Of course, this is also the film that secured Jean Gabin's status as the foremost icon of prewar French cinema. As Pépé, he is both stylish and brutish, witty and cruel, usually unsentimental but hopelessly nostalgic for earlier days in the streets of Paris. His performance is both simple and evocative - a template for many similar characters in countless later films. It's also a timeless portrayal of French ideals of masculinity and romance, which ironically became essential American values in the films noirs of the 1940s and '50s. So while Pépé le moko may not be the artistic equal of other French films of the era by the likes of Jean Renoir, Jean Vigo and Marcel Carné, it may be more culturally significant than any of those films, as the film which simultaneously defines both prewar French cinema and the roots of Hollywood film noir.

#609: Accattone

Directed by: PIER PAOLO PASOLINI
1961, TSPDT Rank #540

Accattone - a born thief and a reluctant pimp - is the low-life character who provides the focus for Pier Paolo Pasolini's bold debut feature as a director. Right out of the gates Pasolini's directorial vision was one of unvarnished beauty and originality. He alternates sweeping panoramic shots of his characters alone in a variety of wide open spaces (city streets, barren fields, courtyards) with closer handheld shots of the characters walking together. The style is striking and poetic, elevating a story would seem to be prime neorealist material into something that's closer to baroque tragedy (aided by the melancholy strains of Bach throughout the film).

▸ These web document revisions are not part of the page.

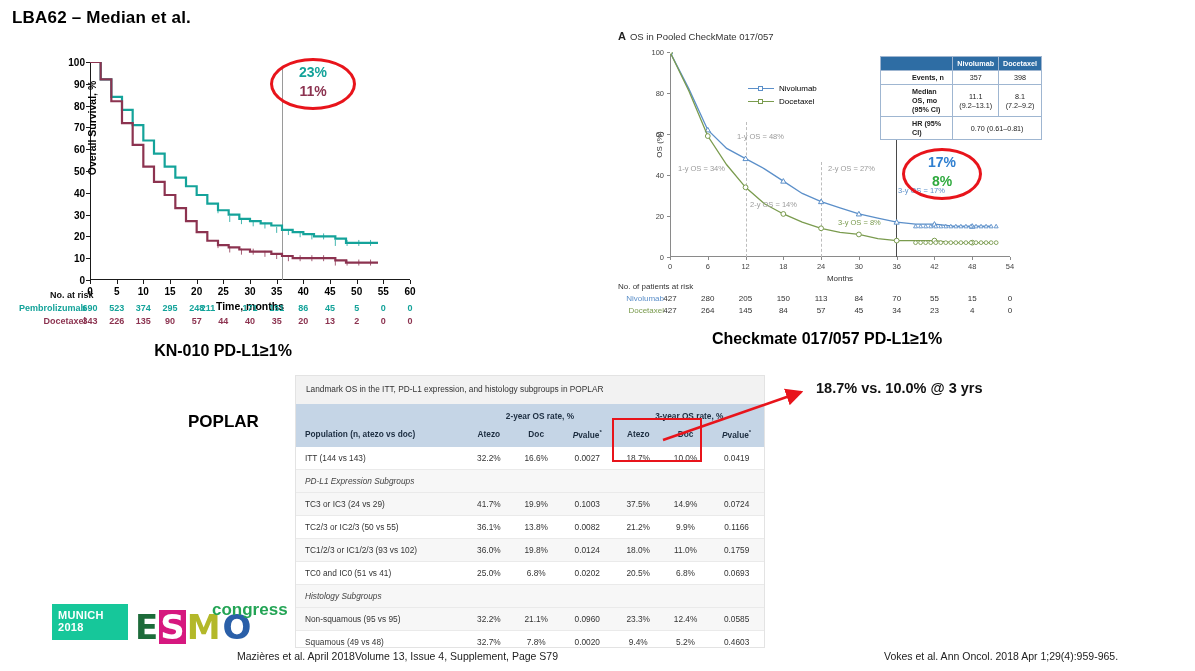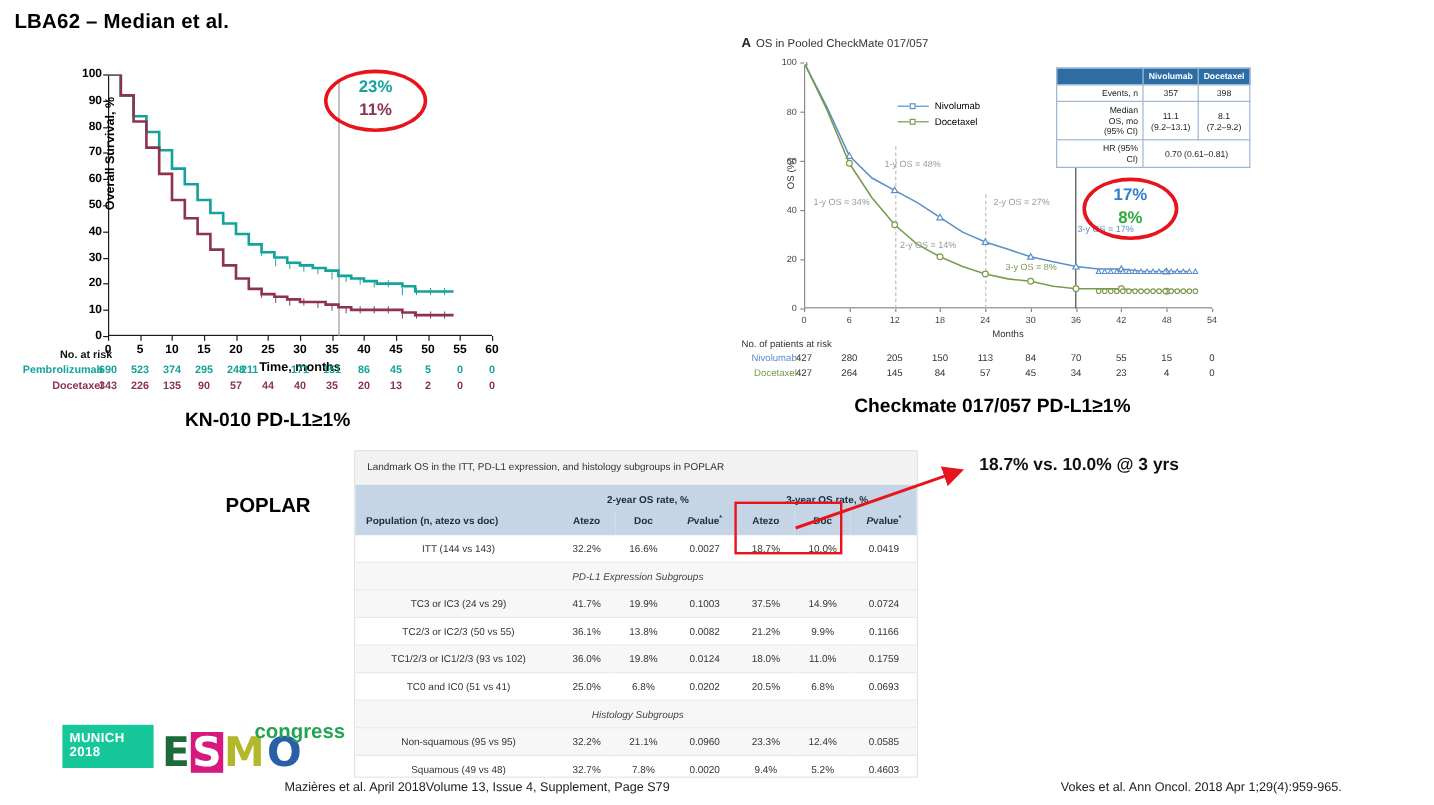--- a/index.html
+++ b/index.html
@@ -91,7 +91,7 @@
   .cm-table td,.cm-table th{border:1px solid #9fb6d1;padding:2px 4px;color:#222;}
   .cm-table thead th{background:#2e6da4;color:#fff;font-weight:bold;text-align:center;
                      font-size:7.2px;}
-  .cm-table .rowlab{text-align:right;font-weight:normal;padding-left:31px;}
+  .cm-table .rowlab{text-align:left;font-weight:bold;padding-left:31px;}
   .cm-table .val{text-align:center;}
 
   

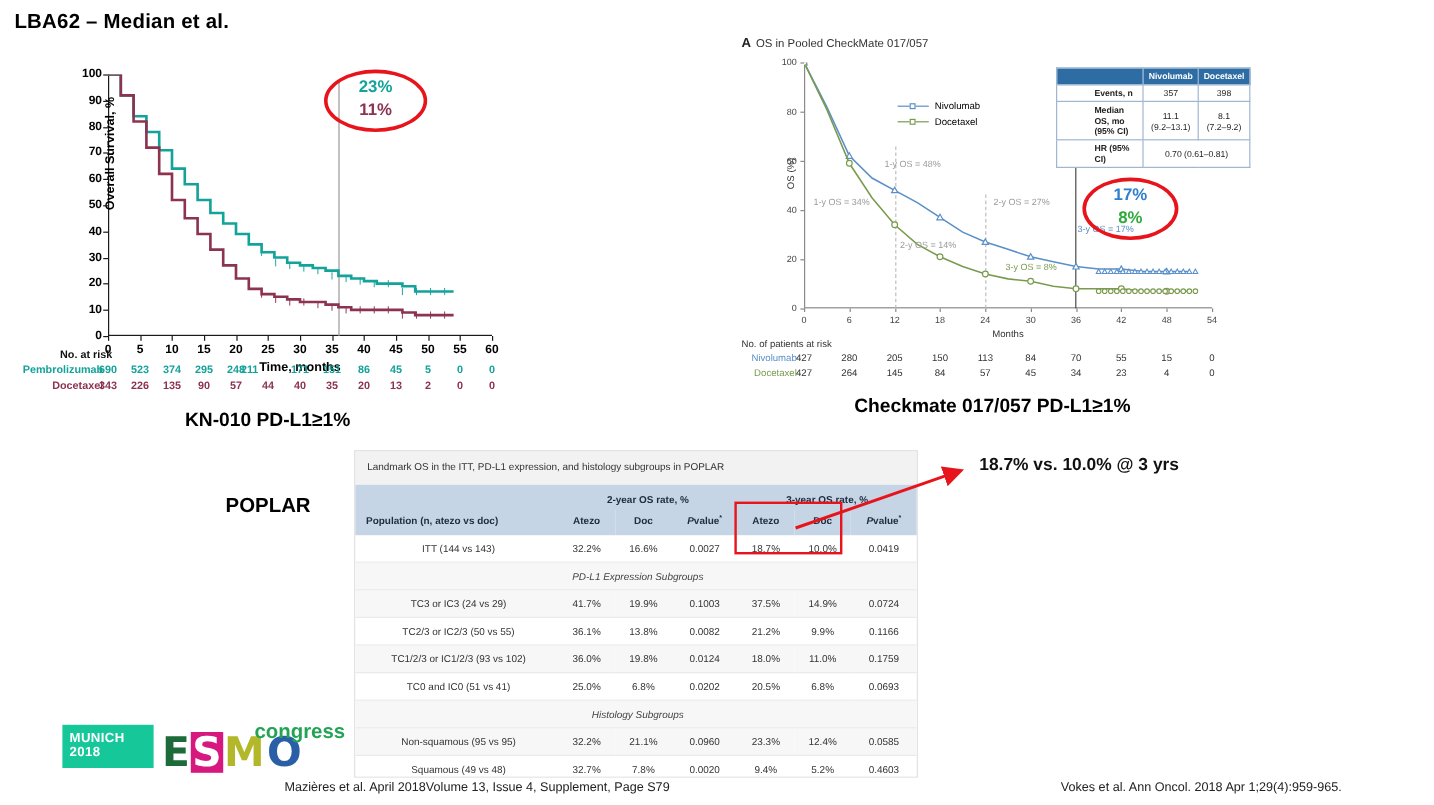--- a/index.html
+++ b/index.html
@@ -113,7 +113,7 @@
                     padding:4px 6px 7px 6px;text-align:center;border:none;}
   .pp-table .sub th.left,.pp-table .grp th.left{text-align:left;padding-left:9px;}
   .pp-table td{padding:6px 6px;border-bottom:1px solid #eaeaea;color:#333;}
-  .pp-table td.left{text-align:center;padding-left:9px;}
+  .pp-table td.left{text-align:left;padding-left:9px;}
   .pp-table td.val{text-align:center;}
   .pp-table tr.alt td{background:#f7f7f7;}
   .pp-table tr.sect td{font-style:italic;background:#f7f7f7;color:#444;}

Pasolini's affection for characters living on the margins of society is apparent here - as the film progresses we begin to feel a strange sort of detached sympathy for Accattone, a character that steals from the helpless (including his young son), cheats his low-life friends, and exploits a small number of helpless women in order to eat. Our sympathy for Accattone is seemingly derived from his inevitable downfall (which a group of his so-called friends constantly predicts in the manner of a Greek chorus) and the debilitating pangs of conscience which haunt him. In Pasolini's hands, he is almost a martyred figure - someone who will never be able to fit into society, his own vision of a good life, or be worthy of a place in heaven. This hard-edged outlook on modern life is tempered by Pasolini's love of classical form and style, resulting in a film which may have been born from the ashes of neorealism, but which ended up signaling the emergence of a new kind of Italian cinema.